◆ Records to process
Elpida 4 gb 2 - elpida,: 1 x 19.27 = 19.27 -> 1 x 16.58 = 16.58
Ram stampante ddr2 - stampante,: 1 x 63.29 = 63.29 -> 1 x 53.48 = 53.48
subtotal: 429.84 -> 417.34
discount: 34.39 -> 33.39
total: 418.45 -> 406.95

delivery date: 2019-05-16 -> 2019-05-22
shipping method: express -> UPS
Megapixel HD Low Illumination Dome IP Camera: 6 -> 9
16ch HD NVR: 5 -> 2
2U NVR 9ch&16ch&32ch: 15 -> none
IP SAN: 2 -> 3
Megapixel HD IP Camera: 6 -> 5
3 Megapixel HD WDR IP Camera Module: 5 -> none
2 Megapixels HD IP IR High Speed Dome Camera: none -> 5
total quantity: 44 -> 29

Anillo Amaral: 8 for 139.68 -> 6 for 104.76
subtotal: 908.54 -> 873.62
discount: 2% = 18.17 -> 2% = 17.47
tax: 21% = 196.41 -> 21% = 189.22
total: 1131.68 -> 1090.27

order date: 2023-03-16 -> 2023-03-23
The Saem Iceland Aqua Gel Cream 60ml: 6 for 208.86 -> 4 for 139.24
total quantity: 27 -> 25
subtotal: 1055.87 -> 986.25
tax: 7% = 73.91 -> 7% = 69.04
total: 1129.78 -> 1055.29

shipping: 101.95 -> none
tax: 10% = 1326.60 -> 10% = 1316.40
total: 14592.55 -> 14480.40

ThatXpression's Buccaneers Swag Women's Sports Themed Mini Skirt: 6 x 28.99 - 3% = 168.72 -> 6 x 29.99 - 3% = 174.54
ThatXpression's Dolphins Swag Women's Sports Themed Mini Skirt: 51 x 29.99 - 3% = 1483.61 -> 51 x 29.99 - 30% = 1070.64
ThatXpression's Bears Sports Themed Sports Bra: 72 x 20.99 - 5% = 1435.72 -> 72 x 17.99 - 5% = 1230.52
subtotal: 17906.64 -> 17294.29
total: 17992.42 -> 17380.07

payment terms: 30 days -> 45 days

◆ Exercise
Within the material, how many lines hold "Swag"? Say only the number.

◆ Task output
2